Genoa landscape work snarls Nevada’s oldest downtown
The path to a new Genoa has been rocky, and for the next week or two, one fraught with obstacles caused by downtown construction.
A week after Douglas County commissioners approved $59,000 to fix the portion of the Genoa Vista Trail in town, the curbs have been evened out. Main Street has been reduced to one lane through town while workers complete the path.
Missing as of Monday is the island that once graced the intersection of Main and Nixon Streets. All that remains is a large pile of dirt and a power pole that’s slated to be removed when the lines are moved underground.
While no one has a date for the island’s creation, monuments that occupied it, including one commemorating the founding of the Territorial Enterprise, date back to the 1930s.

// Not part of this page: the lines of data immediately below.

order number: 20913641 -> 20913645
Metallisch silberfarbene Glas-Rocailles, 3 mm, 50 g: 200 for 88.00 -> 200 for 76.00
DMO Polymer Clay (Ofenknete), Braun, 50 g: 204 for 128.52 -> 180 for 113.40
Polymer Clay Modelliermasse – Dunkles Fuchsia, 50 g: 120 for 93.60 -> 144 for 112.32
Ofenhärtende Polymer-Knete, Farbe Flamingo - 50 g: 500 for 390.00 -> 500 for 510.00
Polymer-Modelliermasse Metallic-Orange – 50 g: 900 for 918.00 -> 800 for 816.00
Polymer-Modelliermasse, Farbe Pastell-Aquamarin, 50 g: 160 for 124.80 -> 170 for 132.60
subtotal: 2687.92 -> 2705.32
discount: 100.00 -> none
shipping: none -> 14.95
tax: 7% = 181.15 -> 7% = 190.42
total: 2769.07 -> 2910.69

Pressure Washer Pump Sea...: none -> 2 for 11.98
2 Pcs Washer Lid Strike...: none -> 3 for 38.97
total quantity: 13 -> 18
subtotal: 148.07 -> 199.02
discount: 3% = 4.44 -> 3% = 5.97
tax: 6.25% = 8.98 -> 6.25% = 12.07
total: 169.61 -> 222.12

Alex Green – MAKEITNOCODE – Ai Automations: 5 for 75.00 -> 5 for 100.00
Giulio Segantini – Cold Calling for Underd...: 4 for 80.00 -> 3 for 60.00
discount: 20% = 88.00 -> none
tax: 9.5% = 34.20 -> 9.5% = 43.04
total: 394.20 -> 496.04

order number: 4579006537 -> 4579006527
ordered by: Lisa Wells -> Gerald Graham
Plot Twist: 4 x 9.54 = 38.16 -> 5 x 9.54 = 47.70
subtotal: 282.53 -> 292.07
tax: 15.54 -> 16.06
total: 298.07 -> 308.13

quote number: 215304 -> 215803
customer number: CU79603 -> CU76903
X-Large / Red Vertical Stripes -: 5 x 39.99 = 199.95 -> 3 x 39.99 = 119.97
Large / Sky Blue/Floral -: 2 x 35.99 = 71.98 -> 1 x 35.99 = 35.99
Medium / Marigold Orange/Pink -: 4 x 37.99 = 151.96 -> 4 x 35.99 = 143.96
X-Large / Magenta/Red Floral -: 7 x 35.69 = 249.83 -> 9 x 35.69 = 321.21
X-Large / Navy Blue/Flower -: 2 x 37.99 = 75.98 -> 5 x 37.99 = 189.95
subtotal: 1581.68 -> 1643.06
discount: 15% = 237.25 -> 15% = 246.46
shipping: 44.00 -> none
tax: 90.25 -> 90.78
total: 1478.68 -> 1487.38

Town Historian Billie Jean Rightmire pointed out at one meeting that the merge lane from Main Street onto Genoa Lane could be a holdover from pioneer days to accommodate logging wagons from the town mill.
Town Manager Sheryl Gonzales said the monuments will be relocated to the new pavilion that will occupy the former turn lane.
Gonzales said that despite the construction work, town businesses are operating. In some cases, they are taking advantage of the extra workforce in town with deals for construction workers.
The $1 million downtown landscaping project is being done by A&K Earthmovers. Repairs to the Vista Trail, and subsequent installation of pavers, are being done by V&C Construction to the tune of $550,000 with the correction. The two companies are working at the same time, complicating getting through town.
The rest of the $2.2 million provided by Douglas County Redevelopment in the largest nondisaster expenditure in the history of Nevada’s first settlement will go to taking out several power poles downtown and putting those utilities underground. NV Energy will be responsible for that work. Officials hope work is completed by Candy Dance.
On Tuesday, residents Rightmire and Bill Brooks asked town board members not to renew the contract with Tim Russell who serves as town engineer, and the project manager for the redevelopment agency.
Both blamed Russell’s design for the Vista Trail issue. Rightmire pointed out that even she could tell the Vista Trail curbs weren’t even and that the engineer should be held responsible.
Work on the project was halted by a Nevada Department of Transportation inspector. Russell said the curbs were built to state specifications. County commissioners turned the issue over to the District Attorney’s Office to determine if they could recoup the $60,000.
Town board members renewed their contract with Russell.